Kevin Thomas began reviewing films for the Los Angeles Times in 1962 and continues to do so after his official retirement at the end of 2005. He is the longest-running movie critic writing for the same daily in the history of American journalism.
Wellington Memories
I managed to catch up with my editor Charles Champlin just as he was to take off for the Cannes Film Festival. I somehow had heard that following the 1980 Sydney and Melbourne film festivals there would be one in Wellington – and also that the New Zealand Film Commission had recently been formed – and could I stopover on the way back from Australia to check out the festival and see what the prospects were for a New Zealand cinema? He hastily said, “Sure.”

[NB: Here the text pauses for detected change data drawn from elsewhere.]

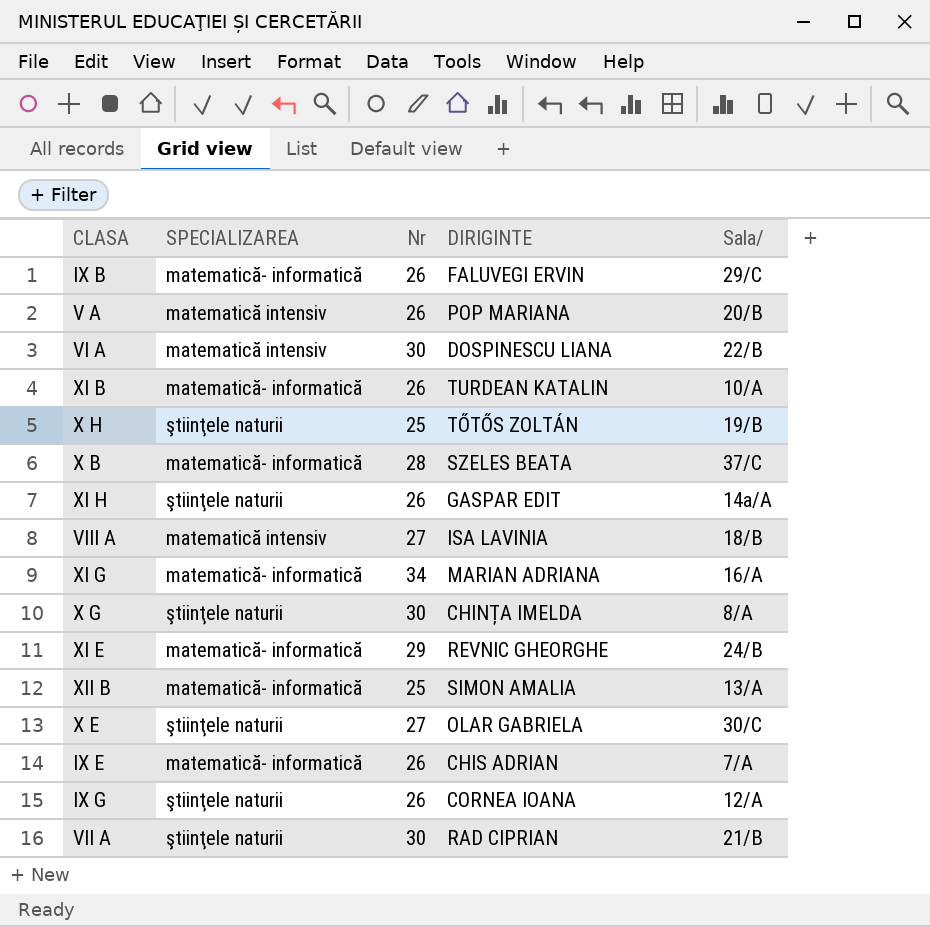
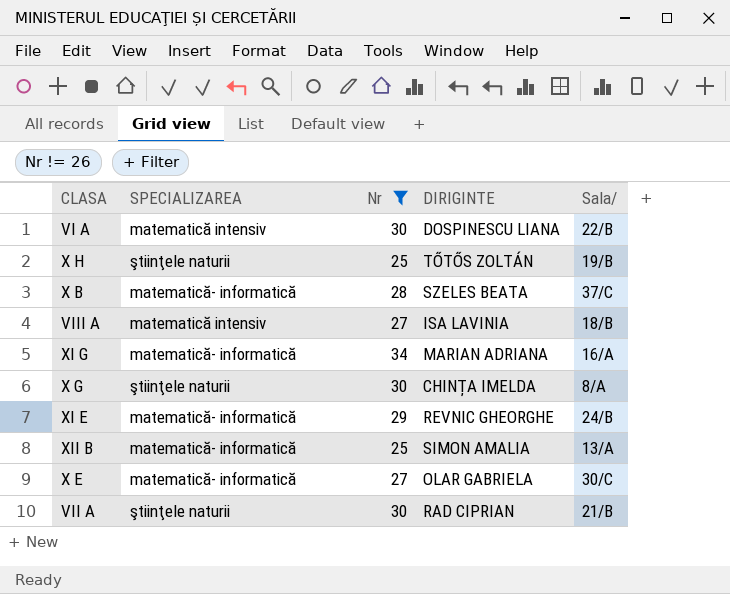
filter: none -> Nr != 26
X E | SPECIALIZAREA: ştiinţele naturii -> matematică- informatică

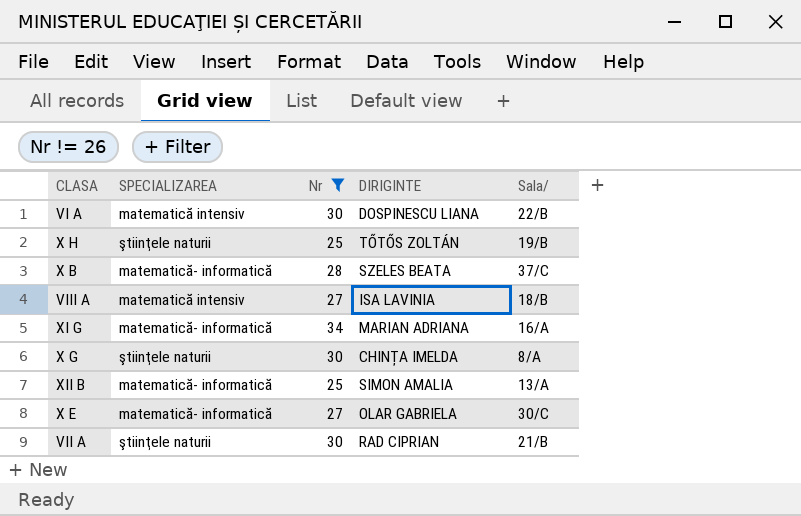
row XI E: matematică- informatică | 29 | REVNIC GHEORGHE | 24/B -> none

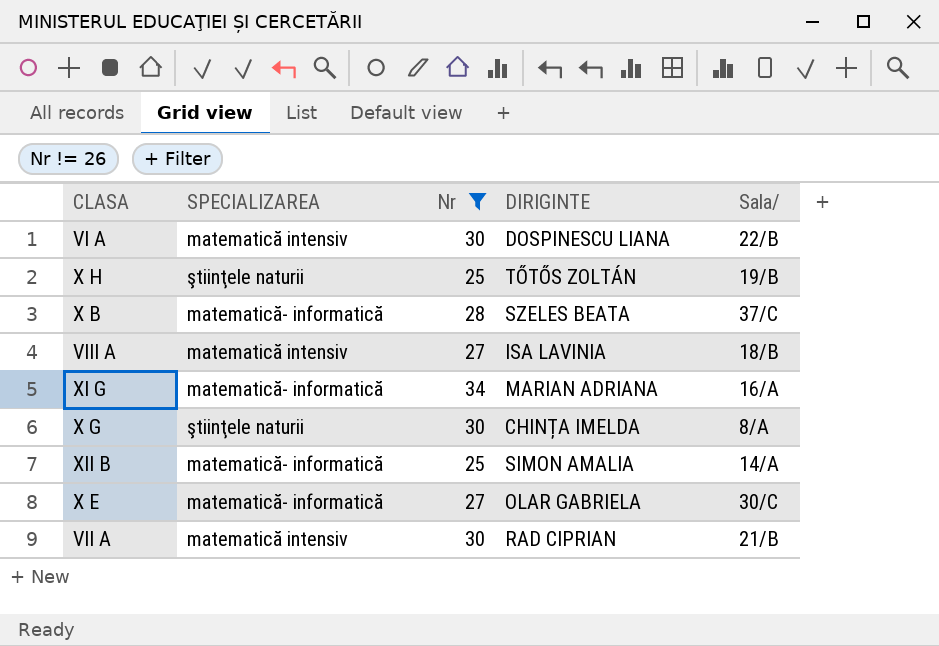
XII B | Sala/: 13/A -> 14/A
VII A | SPECIALIZAREA: ştiinţele naturii -> matematică intensiv

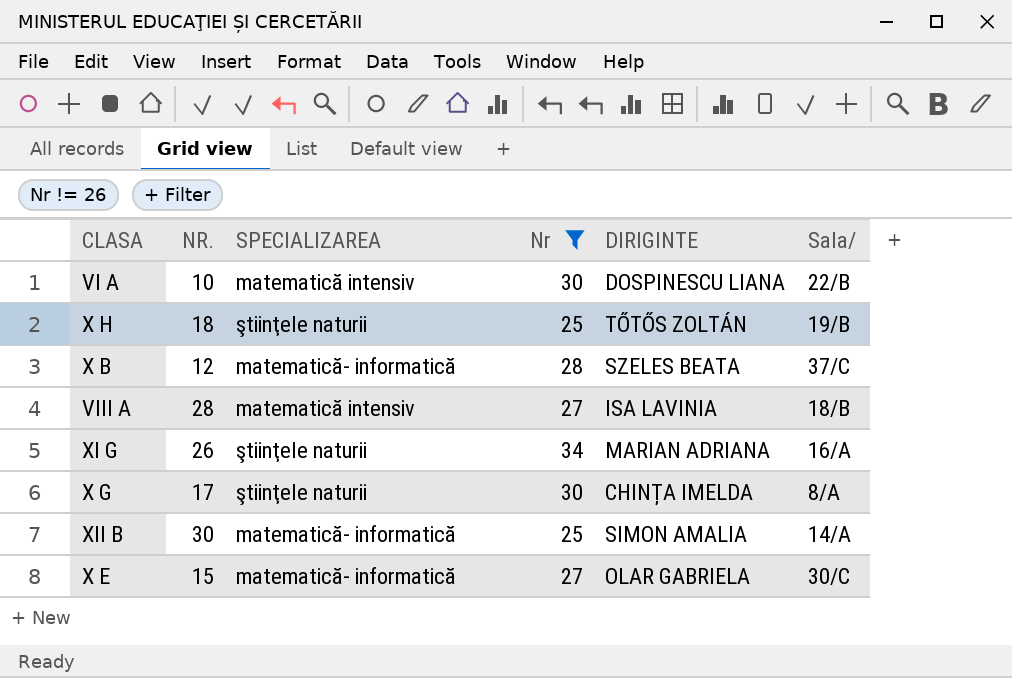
column NR. | position: none -> 2
row VII A: matematică intensiv | 30 | RAD CIPRIAN | 21/B -> none
XI G | SPECIALIZAREA: matematică- informatică -> ştiinţele naturii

This was back in the days when the Los Angeles Times, like other big metropolitan papers, had deep pockets, and it was no big deal to add to the expense of an already costly assignment. So I was soon off to one of the most wonderful experiences of my life, witnessing at first hand the recently launched New Wave in Australia and then heading on to Wellington. Along the way I would meet filmmakers and actors on the brink of world renown and visit three great cities, and form an enduring friendship with Mark Knowles, at the time the young film critic of the Evening Post.
I was instantly charmed by Wellington, which reminded me of the bayside towns of Marin County – that’s where the Golden Gate bridge takes you from San Francisco – Peter Jackson would be similarly reminded years later. I was warmly greeted by the film commission’s executive director Don Blakeney and its marketing director Lindsay Shelton, who was in his final year as the Wellington Film Festival’s founder-director. He would be my key contact and would spread the word around the world about New Zealand films and filmmakers and production facilities for decades to come. I attended festival screenings at the Paramount and the grand Embassy, and the commission screened for me at the National Film Unit the six films in which they had been involved.
The big discovery for me was, not surprisingly, the two short films made by 24-year-old Vincent Ward--A State of Siege, taken from a novel by Janet Frame and a stunning, almost surreal evocation of the disintegration of a spinster schoolteacher (the remarkable Anne Flannery) and In Spring One Plants Alone, a thoroughly devastating portrait of an 82-year-old Maori woman’s struggle for survival and to care for her infirm son; it would eventually lead to Ward’s astonishing, wrenching documentary on the woman’s life, Rain of the Children (2008). I sensed that I had come upon a world-class talent, and I was soon proven right.
The unforgettable moment in the festival, which was already adventuresome and ambitiously programmed, occurred during the screening of Phillip Noyce’s splendid Newsfront, which was based on the experiences of two Australian brothers who were newsreel cameramen just before TV news would render theatre newsreels obsolete. There was a clip from an actual newsreel reporting Sir Edmund Hillary’s conquest of Mt. Everest. When the stentorian narrator’s voice hailed the event as an “Anzac triumph” the audience at the Paramount hooted and hollered. Sitting next to me, Phil, whom I had met in Hollywood and had just spent time with in Sydney, was greatly amused. I congratulate the festival on its 40th anniversary.
It must be said that there is a decided poignance in looking back 31 years to my assignments in Australia and New Zealand. The film industries of both countries have flourished but were to be extensively co-opted by Hollywood. With the rise of the VHS, then the DVD, the Internet and the American independent cinema, foreign films, even those from English-speaking countries – apart from the U.K – have grown increasingly scarce at American movie theatres. Australia’s Animal Kingdom, which brought Jacki Weaver an Oscar nomination, was an all-too-rare exception. The late producer John O’Shea told me that “We must make room for the individual filmmaker who can express what it’s like to be a New Zealander. We’ve got to find out what we're about.” Three decades ago this was beginning to happen, I hope it still is.